In a press release, head of research at the data provider, Rob Gleeson called the IA classification “inappropriate” for risk-targeted funds adding: “We believe risk-targeted funds are not being well represented in the IA Mixed Asset sectors. These funds aren’t designed to beat sectors, they are designed to match a certain risk-target, so they shouldn’t be judged on their performance against a sector.”
According to the new system, the best 10% of risk-targeted funds will receive a five crown rating from FE.
Sam Walker, head of data at FE, added: “Advisors have been calling out for a facility which will allow them to see all of these risk-targeted products under one umbrella, not scattered amongst IA sectors, or unclassified. They want to do research and governance on such solutions, and see how much return has been generated for the volatility it has exposed its investors to.”
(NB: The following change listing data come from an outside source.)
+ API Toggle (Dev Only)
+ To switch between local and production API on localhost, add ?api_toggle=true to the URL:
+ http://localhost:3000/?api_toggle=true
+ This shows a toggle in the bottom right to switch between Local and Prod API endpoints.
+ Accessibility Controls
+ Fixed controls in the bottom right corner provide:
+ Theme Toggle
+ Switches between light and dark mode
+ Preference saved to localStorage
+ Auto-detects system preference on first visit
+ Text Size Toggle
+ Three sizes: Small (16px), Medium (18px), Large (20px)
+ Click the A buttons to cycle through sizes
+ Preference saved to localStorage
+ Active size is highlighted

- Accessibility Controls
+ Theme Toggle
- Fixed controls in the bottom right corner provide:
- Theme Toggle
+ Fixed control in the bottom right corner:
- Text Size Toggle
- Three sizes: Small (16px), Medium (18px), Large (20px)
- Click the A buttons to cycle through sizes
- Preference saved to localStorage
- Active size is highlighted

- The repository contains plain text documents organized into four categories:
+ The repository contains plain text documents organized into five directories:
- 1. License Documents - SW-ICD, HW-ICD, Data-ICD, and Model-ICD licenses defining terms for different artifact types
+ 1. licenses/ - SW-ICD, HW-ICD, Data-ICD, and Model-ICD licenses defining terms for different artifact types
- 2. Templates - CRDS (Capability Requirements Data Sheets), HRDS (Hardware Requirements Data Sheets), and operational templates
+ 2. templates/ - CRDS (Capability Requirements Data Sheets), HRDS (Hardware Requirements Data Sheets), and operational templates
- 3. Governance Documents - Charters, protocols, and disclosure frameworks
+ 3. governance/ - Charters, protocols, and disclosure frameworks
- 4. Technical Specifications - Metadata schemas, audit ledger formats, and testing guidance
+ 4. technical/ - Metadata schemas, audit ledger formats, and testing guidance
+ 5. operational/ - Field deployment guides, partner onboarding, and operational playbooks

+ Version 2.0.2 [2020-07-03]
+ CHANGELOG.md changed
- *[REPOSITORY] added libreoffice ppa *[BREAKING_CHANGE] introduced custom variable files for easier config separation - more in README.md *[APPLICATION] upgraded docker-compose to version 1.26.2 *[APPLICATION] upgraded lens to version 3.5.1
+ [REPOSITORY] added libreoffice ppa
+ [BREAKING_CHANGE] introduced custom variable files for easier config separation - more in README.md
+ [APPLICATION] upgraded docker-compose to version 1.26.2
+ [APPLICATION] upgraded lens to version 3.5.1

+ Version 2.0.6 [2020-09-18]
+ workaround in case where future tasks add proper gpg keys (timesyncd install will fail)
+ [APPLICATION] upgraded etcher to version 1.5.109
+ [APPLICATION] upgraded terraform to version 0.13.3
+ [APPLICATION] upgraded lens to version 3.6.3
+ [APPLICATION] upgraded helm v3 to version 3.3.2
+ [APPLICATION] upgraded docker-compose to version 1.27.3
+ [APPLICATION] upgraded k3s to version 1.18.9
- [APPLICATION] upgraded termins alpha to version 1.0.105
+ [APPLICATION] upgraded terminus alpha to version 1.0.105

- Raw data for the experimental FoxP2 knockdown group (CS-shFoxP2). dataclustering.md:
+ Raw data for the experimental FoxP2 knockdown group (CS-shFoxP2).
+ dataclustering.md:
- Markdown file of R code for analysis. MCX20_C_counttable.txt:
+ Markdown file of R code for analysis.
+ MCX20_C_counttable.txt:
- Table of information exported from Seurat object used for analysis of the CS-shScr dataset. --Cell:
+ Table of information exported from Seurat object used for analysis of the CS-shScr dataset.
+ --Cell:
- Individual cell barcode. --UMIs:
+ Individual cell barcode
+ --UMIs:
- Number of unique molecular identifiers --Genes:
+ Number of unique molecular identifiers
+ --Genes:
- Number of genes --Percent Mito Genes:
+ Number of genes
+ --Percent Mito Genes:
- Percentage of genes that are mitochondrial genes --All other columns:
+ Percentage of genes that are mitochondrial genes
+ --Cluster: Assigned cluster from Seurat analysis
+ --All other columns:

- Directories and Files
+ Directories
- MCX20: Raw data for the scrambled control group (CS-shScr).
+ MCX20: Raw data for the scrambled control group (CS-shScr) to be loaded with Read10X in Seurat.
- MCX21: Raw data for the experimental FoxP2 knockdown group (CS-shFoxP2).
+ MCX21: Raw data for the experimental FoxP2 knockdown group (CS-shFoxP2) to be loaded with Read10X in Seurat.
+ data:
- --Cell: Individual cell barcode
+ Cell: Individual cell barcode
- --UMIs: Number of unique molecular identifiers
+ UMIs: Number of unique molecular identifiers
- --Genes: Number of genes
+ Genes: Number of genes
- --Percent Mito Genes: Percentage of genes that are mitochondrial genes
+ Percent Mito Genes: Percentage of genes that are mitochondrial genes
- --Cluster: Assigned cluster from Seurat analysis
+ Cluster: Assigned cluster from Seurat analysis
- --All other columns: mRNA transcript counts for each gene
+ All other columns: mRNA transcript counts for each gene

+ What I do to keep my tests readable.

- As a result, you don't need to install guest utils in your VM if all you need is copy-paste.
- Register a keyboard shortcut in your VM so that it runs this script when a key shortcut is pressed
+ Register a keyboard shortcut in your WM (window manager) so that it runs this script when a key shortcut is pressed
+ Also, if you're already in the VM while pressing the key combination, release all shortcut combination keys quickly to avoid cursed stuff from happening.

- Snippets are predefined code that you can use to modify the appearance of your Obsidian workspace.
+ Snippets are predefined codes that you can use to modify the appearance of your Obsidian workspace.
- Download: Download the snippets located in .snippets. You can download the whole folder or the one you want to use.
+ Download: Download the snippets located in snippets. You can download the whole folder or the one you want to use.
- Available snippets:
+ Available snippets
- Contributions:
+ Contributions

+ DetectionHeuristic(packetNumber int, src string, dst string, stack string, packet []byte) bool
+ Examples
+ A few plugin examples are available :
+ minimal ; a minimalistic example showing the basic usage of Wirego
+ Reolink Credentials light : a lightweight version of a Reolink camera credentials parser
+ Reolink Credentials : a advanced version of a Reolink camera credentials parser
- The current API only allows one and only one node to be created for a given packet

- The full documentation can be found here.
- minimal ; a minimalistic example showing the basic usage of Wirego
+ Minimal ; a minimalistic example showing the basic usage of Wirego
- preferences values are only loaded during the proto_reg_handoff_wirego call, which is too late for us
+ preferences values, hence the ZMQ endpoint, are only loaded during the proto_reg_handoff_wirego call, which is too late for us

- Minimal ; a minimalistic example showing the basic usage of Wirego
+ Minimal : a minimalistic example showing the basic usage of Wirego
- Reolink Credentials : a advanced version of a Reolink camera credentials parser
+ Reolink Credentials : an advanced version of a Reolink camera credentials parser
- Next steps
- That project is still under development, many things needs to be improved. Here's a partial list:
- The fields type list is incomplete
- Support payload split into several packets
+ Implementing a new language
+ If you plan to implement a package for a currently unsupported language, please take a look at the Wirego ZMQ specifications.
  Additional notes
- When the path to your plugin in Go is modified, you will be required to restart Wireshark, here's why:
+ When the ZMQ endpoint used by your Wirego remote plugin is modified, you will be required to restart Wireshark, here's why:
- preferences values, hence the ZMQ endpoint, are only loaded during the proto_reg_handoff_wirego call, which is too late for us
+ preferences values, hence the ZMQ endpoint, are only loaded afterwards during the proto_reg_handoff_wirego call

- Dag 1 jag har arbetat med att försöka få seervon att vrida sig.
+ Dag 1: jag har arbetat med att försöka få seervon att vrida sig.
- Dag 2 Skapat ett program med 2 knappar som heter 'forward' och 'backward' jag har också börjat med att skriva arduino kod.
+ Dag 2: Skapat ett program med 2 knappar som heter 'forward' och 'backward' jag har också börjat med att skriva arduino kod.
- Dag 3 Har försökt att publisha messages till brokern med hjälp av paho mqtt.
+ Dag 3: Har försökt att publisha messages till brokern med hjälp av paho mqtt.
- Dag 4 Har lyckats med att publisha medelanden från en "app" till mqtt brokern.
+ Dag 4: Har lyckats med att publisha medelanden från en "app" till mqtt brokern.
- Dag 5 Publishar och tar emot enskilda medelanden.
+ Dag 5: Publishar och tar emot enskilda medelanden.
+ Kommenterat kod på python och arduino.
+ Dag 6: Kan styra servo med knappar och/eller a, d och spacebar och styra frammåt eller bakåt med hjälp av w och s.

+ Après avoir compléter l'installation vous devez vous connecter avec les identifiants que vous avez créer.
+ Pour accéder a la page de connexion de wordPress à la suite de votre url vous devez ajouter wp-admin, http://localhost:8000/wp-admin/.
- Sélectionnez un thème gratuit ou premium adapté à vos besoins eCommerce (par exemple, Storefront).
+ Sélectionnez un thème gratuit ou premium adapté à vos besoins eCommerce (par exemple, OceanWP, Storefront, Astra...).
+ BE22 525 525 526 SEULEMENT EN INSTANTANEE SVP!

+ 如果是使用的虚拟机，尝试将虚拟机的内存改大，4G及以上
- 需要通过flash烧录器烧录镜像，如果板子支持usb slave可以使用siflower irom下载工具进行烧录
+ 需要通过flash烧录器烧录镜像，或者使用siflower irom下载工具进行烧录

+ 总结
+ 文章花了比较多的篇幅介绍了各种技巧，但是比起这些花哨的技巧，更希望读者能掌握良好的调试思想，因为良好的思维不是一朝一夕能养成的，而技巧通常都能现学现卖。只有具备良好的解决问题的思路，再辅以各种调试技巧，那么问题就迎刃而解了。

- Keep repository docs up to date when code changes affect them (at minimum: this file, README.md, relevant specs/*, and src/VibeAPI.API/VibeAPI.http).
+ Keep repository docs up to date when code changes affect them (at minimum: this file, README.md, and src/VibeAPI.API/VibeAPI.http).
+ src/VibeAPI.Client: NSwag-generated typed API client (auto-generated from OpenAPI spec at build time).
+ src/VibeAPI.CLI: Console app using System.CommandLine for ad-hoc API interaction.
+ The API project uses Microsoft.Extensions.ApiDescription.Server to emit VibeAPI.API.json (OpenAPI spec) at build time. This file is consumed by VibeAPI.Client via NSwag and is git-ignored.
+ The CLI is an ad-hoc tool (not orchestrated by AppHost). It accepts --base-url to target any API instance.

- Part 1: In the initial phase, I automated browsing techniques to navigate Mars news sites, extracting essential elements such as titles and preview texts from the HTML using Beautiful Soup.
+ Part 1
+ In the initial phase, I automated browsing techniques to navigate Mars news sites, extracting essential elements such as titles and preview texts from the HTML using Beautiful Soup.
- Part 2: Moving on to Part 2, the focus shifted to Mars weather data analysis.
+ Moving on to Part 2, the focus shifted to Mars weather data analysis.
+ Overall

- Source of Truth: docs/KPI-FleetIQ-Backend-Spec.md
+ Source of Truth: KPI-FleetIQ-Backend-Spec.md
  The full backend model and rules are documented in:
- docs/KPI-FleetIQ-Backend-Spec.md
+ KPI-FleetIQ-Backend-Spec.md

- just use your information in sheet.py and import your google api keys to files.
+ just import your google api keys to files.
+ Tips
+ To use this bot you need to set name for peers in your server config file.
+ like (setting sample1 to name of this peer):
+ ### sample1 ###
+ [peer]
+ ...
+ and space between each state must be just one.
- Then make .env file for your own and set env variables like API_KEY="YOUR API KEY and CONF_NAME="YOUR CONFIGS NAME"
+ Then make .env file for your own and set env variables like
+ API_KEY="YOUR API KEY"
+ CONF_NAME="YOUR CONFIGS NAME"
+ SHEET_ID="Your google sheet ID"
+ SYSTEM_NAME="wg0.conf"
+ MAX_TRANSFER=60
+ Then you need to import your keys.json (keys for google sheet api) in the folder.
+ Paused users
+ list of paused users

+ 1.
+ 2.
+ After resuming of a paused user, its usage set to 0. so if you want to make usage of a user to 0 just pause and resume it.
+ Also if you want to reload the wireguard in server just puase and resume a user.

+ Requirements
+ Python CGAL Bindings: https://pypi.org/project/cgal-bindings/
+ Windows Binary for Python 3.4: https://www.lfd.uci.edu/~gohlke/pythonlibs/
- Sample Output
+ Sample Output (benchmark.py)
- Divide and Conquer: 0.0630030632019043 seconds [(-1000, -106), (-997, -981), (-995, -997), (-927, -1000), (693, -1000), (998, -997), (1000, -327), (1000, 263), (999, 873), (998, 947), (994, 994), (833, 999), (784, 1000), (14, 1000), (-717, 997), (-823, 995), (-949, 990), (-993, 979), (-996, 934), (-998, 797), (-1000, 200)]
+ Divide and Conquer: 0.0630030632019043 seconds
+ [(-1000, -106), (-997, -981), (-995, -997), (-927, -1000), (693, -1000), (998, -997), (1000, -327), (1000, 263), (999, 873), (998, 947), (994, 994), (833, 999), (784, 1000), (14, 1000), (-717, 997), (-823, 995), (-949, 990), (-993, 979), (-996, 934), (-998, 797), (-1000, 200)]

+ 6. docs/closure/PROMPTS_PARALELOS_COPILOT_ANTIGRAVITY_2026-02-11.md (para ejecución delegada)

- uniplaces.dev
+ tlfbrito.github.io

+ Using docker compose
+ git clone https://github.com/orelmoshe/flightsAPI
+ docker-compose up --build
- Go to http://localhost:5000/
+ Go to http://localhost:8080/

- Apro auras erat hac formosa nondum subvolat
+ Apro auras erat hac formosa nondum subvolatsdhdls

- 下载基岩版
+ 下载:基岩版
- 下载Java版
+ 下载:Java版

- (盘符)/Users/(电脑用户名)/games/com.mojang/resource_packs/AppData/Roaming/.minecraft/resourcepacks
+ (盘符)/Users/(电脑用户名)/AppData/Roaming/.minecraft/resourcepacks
In response, the IA said: “Most funds that have a specific risk (volatility) target in their objective have typically not chosen to be classified in the Investment Association Mixed Asset sectors – preferring to remain unclassified. We are launching a consultation shortly that will address these areas and the future of the Unclassified sector.
Speaking to Portfolio Adviser in November, Jonathan Lipkin, head of public policy at the industry body, said: “There is significant growth in the unclassified sector and we are looking at the moment, very seriously at how to address that,” he said in November.
During the interview, he also acknowledged that the group is sometimes criticised for not moving quickly enough, but pointed out: “Our approach is always to respond to developments in the market. What we try to do is take a considered view, consult members, take account of the interests of users and reach a decision that is both durable and coherent.”